L’obiettivo finale resta quello di ottenere la deroga e, parallelamente, continuare a lavorare per raggiungere nel 2026 la soglia dei 500 parti annui, traguardo considerato fondamentale per garantire la permanenza del punto nascita dell’ospedale Santa Maria alla Gruccia.

 “Come Conferenza dei sindaci – ha sottolineato la presidente Valentina Vadi al termine della riunione – ci siamo presi l’impegno di monitorare mese per mese l’andamento del punto nascita, perché il nostro obiettivo rimane il raggiungimento dei 500 parti in questo anno.

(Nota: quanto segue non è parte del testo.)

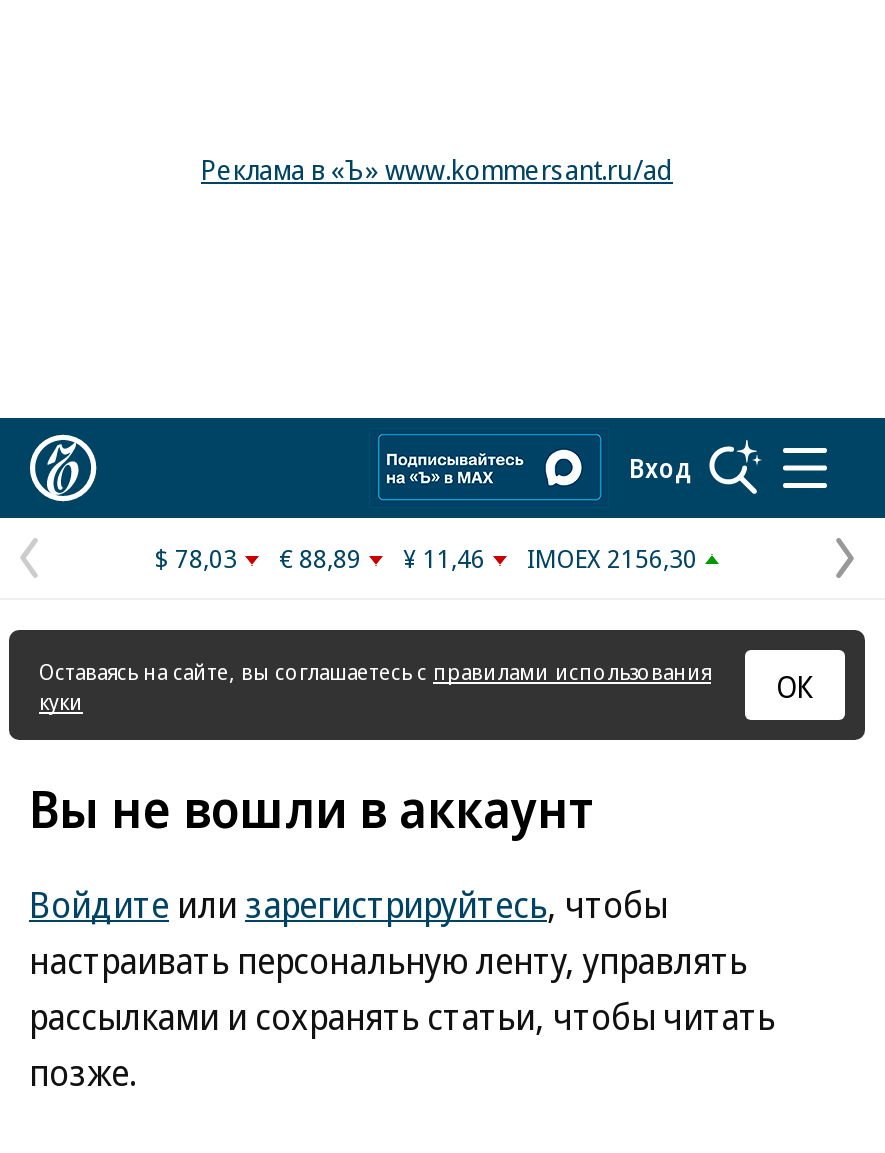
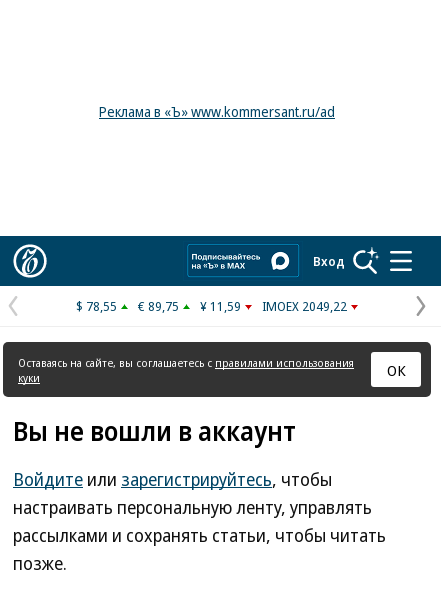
[155,540,237,576] $ 78,03 -> [76,297,117,315] $ 78,55
[279,540,361,576] € 88,89 -> [138,297,179,315] € 89,75
[403,540,485,576] ¥ 11,46 -> [200,297,241,315] ¥ 11,59
[527,540,697,576] IMOEX 2156,30 -> [262,297,347,315] IMOEX 2049,22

Ringrazio l’azienda sanitaria Toscana Sud Est per la presenza e per i contenuti:

le risposte che ci sono state fornite sono significative sia per le strategie messe in atto, sia per la comunicazione, sia poi per l’organizzazione di alcuni servizi che sono stati implementati e incrementati.

Il numero dei parti registrati nei primi mesi dell’anno è superiore rispetto allo stesso periodo del 2025 e questo rappresenta un segnale incoraggiante”.

Durante l’incontro si è parlato anche della nuova richiesta di deroga su cui stanno lavorando, da una parte, l’Asl Toscana Sud Est per quanto riguarda gli aspetti organizzativi e metodologici dei servizi e, dall’altra, l’assessorato regionale alle infrastrutture per il report relativo ai tempi di percorrenza e alle condizioni delle infrastrutture viarie.

“Con una pec ufficiale inviata alla Regione Toscana e all’azienda sanitaria, ho chiesto di poter visionare preventivamente questa nuova richiesta di deroga nella Conferenza dei sindaci prima che venga trasmessa al Ministero.

La direzione generale ha confermato questa disponibilità, per cui la prossima seduta della Conferenza dei sindaci sul punto nascita sarà proprio dedicata a questi temi alla presenza anche dell’assessore regionale alle infrastrutture Filippo Boni”.

Accanto al lavoro istituzionale, ha ricordato Vadi, anche il territorio si sta mobilitando per sostenere il reparto maternità della Gruccia.